Your objective:
Please print the entries exactly, omitting each image.

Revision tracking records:
============================================================
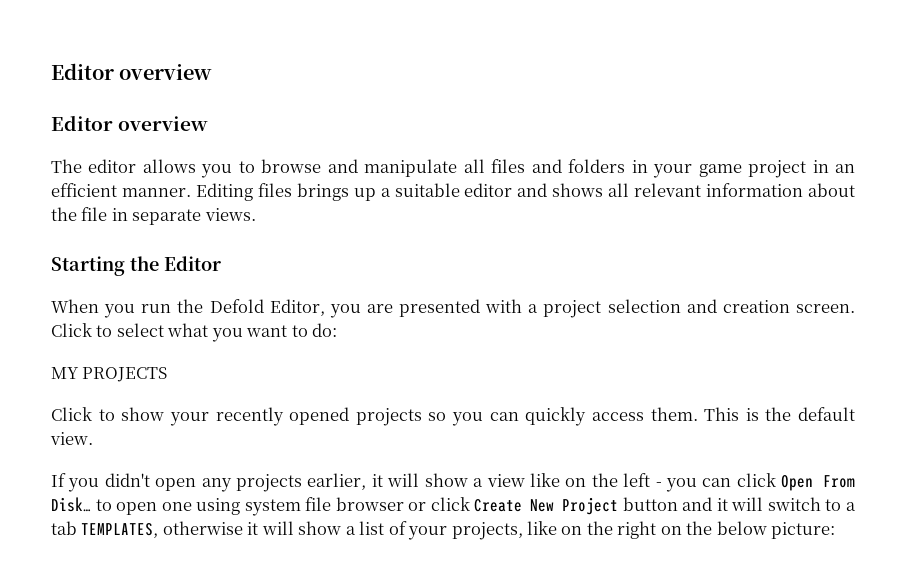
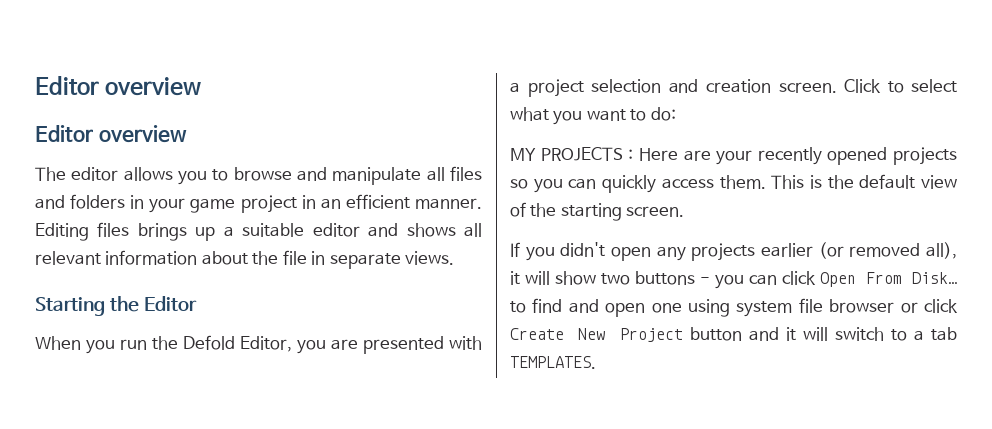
- MY PROJECTS
- Click to show your recently opened projects so you can quickly access them.
+ MY PROJECTS : Here are your recently opened projects so you can quickly access them.
- This is the default view.
+ This is the default view of the starting screen.
- If you didn't open any projects earlier, it will show a view like on the left - you can click Open From Disk… to open one using system file browser or click Create New Project button and it will switch to a tab TEMPLATES, otherwise it will show a list of your projects, like on the right on the below picture:
+ If you didn't open any projects earlier (or removed all), it will show two buttons - you can click Open From Disk… to find and open one using system file browser or click Create New Project button and it will switch to a tab TEMPLATES.

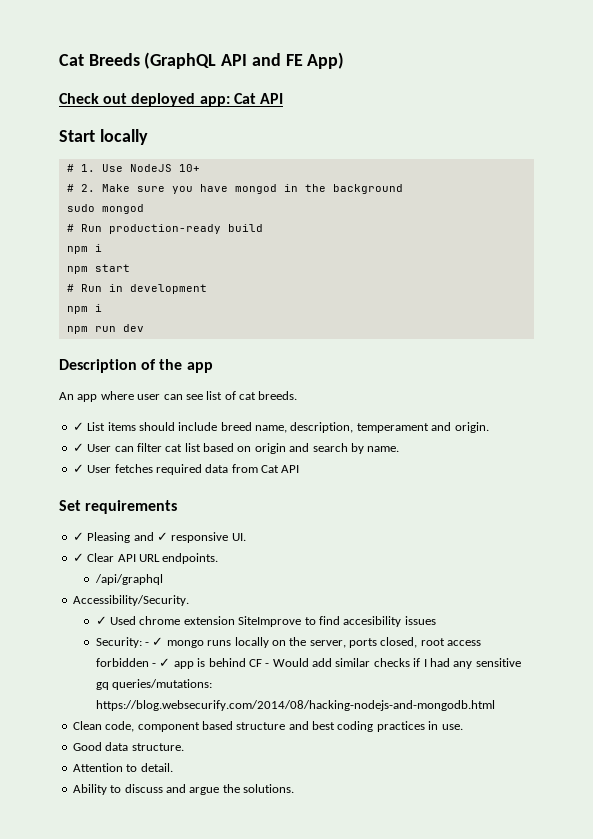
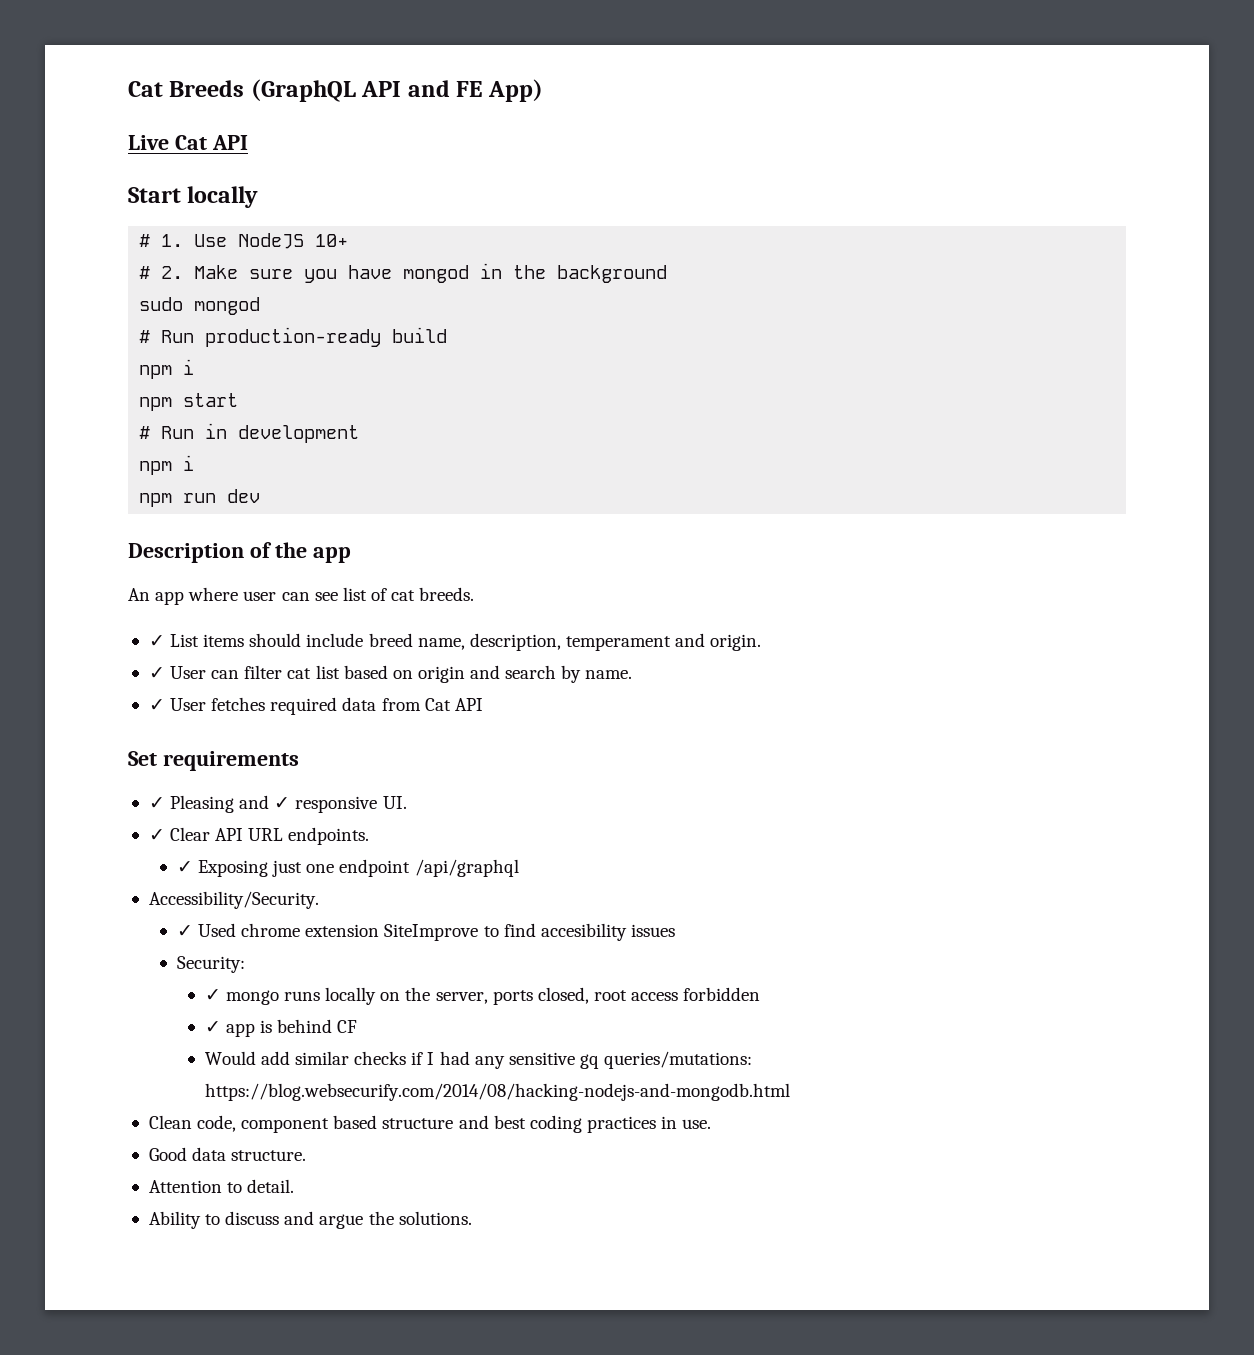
- Check out deployed app: Cat API
+ Live Cat API
- /api/graphql
+ ✓ Exposing just one endpoint /api/graphql
- Security: - ✓ mongo runs locally on the server, ports closed, root access forbidden - ✓ app is behind CF - Would add similar checks if I had any sensitive gq queries/mutations: https://blog.websecurify.com/2014/08/hacking-nodejs-and-mongodb.html
+ Security:
+ ✓ mongo runs locally on the server, ports closed, root access forbidden
+ ✓ app is behind CF
+ Would add similar checks if I had any sensitive gq queries/mutations: https://blog.websecurify.com/2014/08/hacking-nodejs-and-mongodb.html

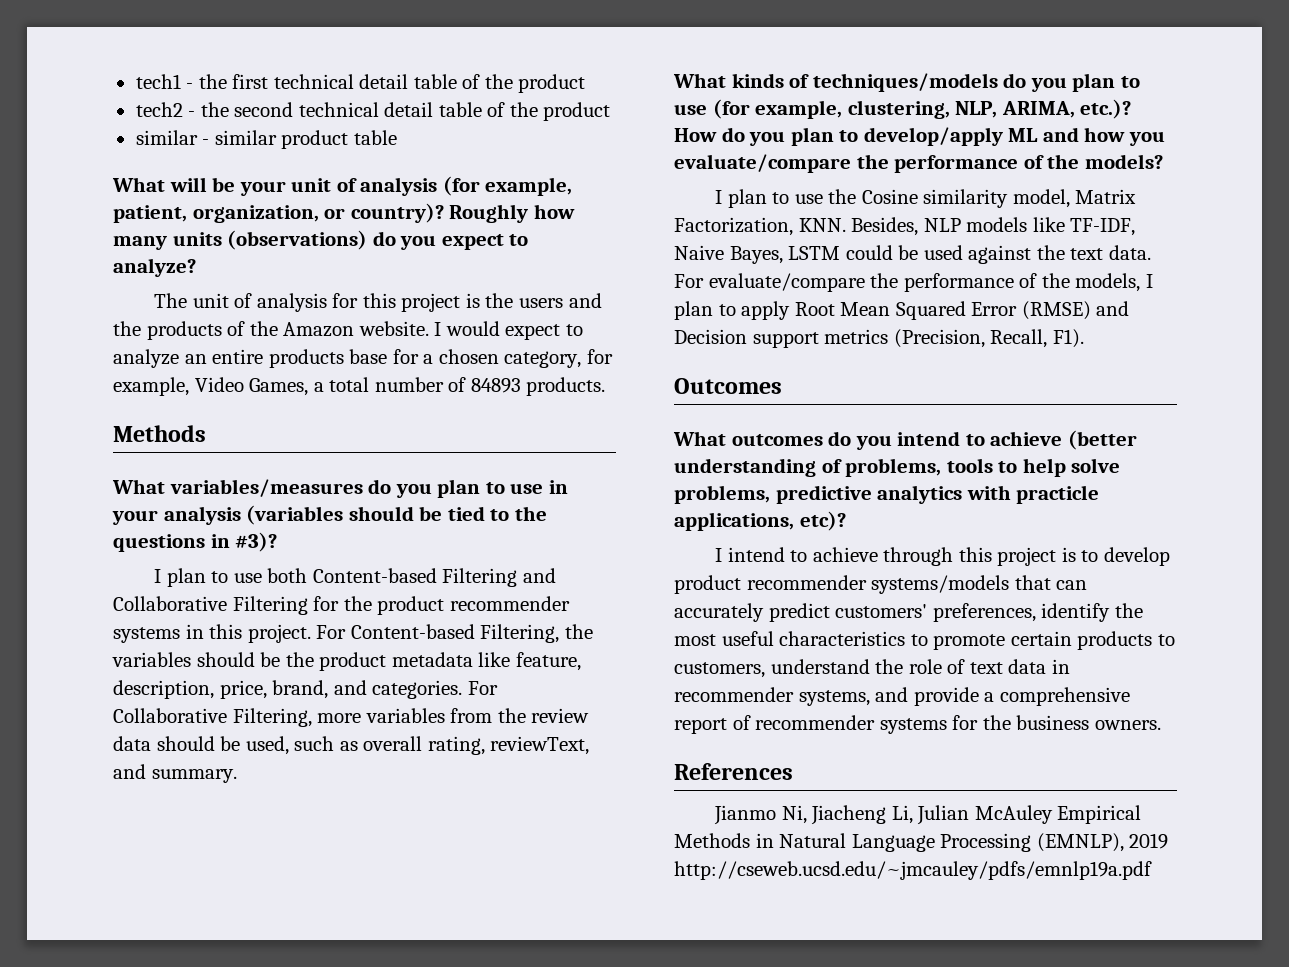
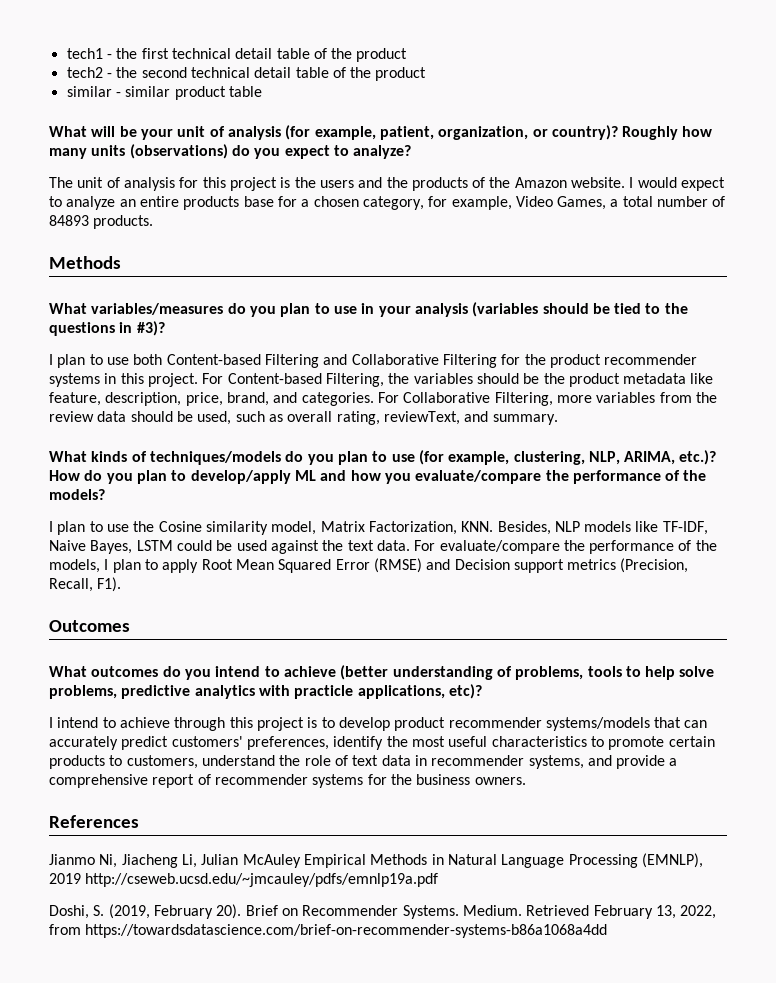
+ Doshi, S. (2019, February 20). Brief on Recommender Systems. Medium. Retrieved February 13, 2022, from https://towardsdatascience.com/brief-on-recommender-systems-b86a1068a4dd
============================================================
Answer space:
- MY PROJECTS
- Click to show your recently opened projects so you can quickly access them.
+ MY PROJECTS : Here are your recently opened projects so you can quickly access them.
- This is the default view.
+ This is the default view of the starting screen.
- If you didn't open any projects earlier, it will show a view like on the left - you can click Open From Disk… to open one using system file browser or click Create New Project button and it will switch to a tab TEMPLATES, otherwise it will show a list of your projects, like on the right on the below picture:
+ If you didn't open any projects earlier (or removed all), it will show two buttons - you can click Open From Disk… to find and open one using system file browser or click Create New Project button and it will switch to a tab TEMPLATES.

- Check out deployed app: Cat API
+ Live Cat API
- /api/graphql
+ ✓ Exposing just one endpoint /api/graphql
- Security: - ✓ mongo runs locally on the server, ports closed, root access forbidden - ✓ app is behind CF - Would add similar checks if I had any sensitive gq queries/mutations: https://blog.websecurify.com/2014/08/hacking-nodejs-and-mongodb.html
+ Security:
+ ✓ mongo runs locally on the server, ports closed, root access forbidden
+ ✓ app is behind CF
+ Would add similar checks if I had any sensitive gq queries/mutations: https://blog.websecurify.com/2014/08/hacking-nodejs-and-mongodb.html

+ Doshi, S. (2019, February 20). Brief on Recommender Systems. Medium. Retrieved February 13, 2022, from https://towardsdatascience.com/brief-on-recommender-systems-b86a1068a4dd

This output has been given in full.